▶ **To do**
Scan the listing beneath this sentence. Report each line with the word "Employee".
Data for this task Block Start
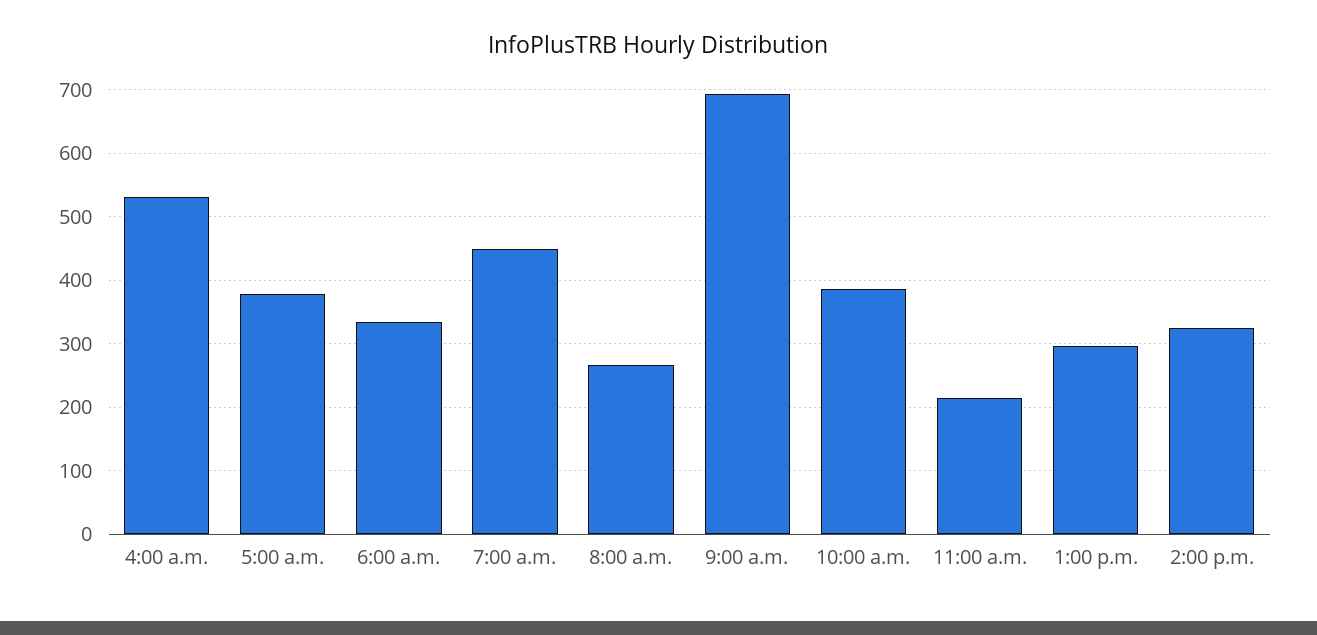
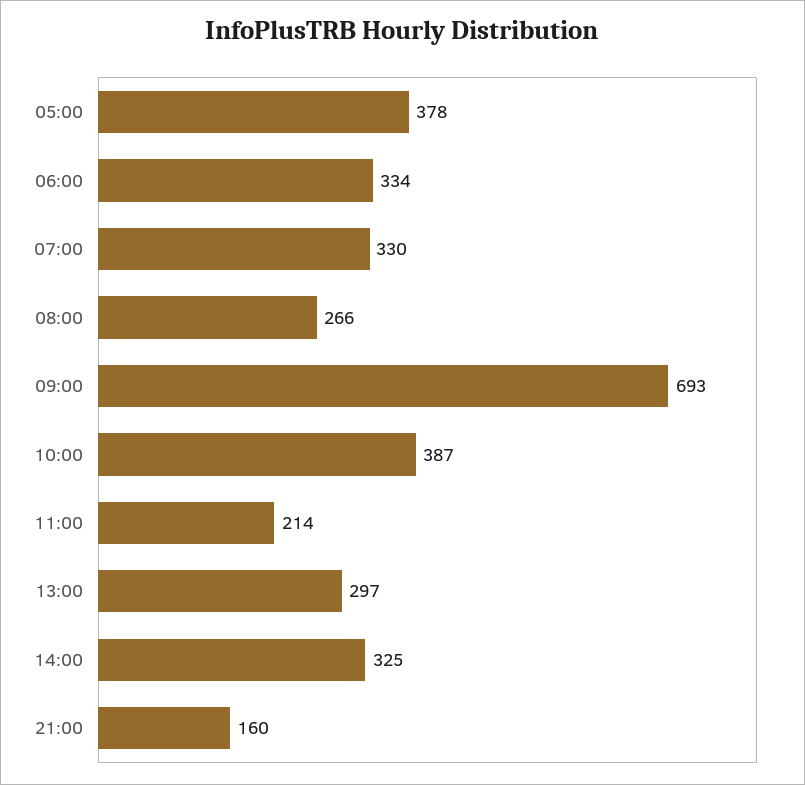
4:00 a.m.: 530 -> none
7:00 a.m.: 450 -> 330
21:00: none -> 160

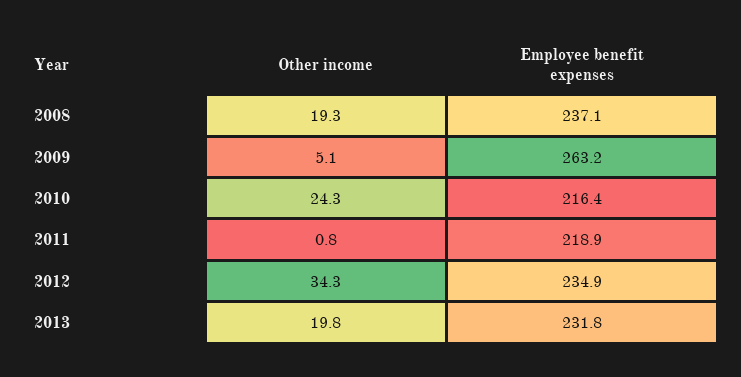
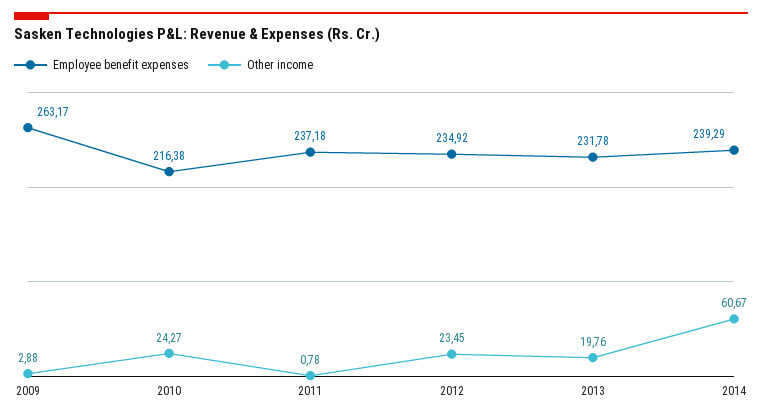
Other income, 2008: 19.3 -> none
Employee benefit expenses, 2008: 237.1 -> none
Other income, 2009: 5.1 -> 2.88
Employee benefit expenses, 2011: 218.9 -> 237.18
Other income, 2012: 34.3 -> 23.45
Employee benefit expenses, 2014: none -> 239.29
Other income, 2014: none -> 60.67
Data for this task Block End
Data for this task Block Start
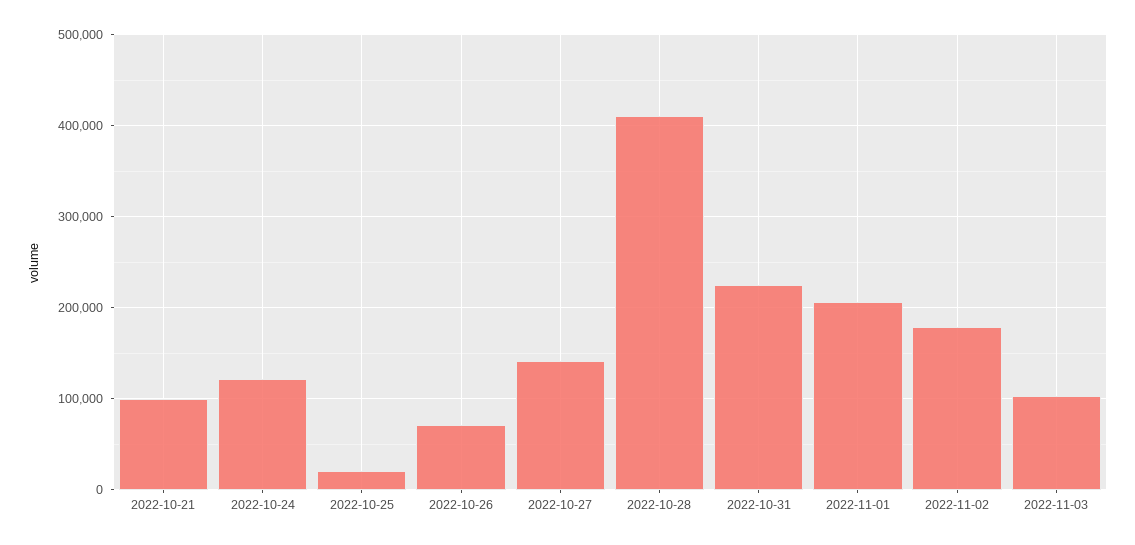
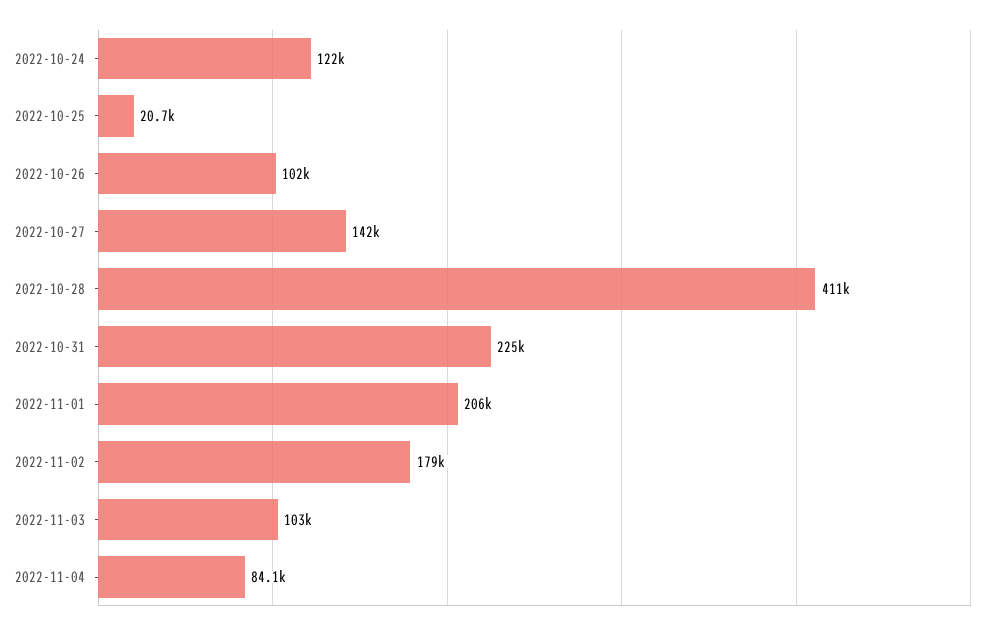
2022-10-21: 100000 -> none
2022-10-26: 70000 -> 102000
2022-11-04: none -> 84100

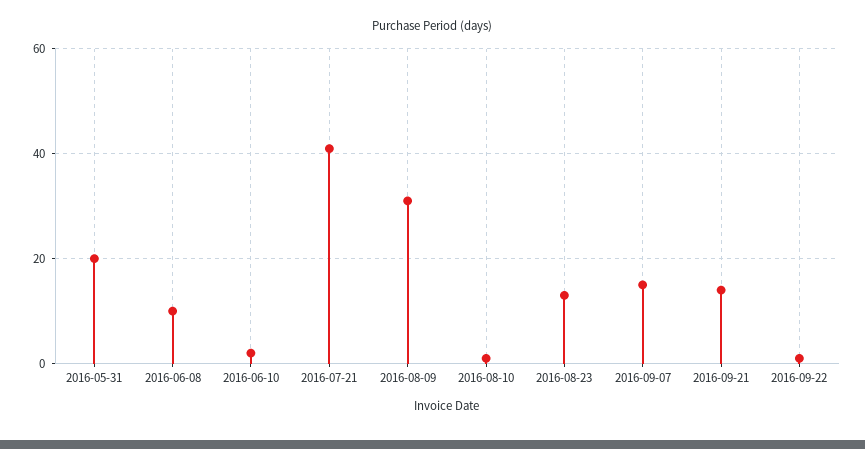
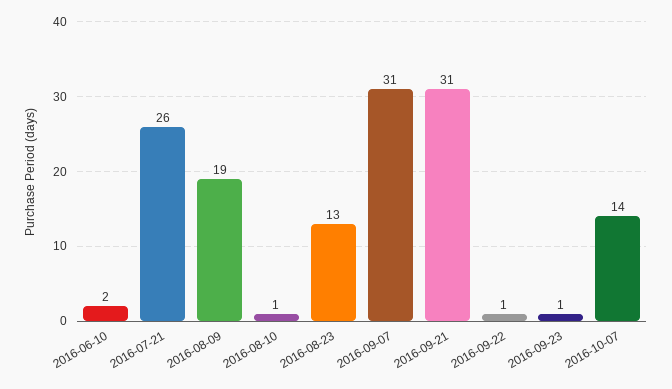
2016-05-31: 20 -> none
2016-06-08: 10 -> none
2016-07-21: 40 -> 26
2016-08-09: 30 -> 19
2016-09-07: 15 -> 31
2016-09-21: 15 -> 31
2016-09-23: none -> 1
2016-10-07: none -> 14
Data for this task Block End
Data for this task Block Start
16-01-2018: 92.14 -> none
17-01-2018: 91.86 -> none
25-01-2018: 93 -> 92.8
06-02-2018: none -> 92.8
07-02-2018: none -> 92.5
Data for this task Block End
▶ **Written response**
Employee benefit expenses, 2008: 237.1 -> none
Employee benefit expenses, 2011: 218.9 -> 237.18
Employee benefit expenses, 2014: none -> 239.29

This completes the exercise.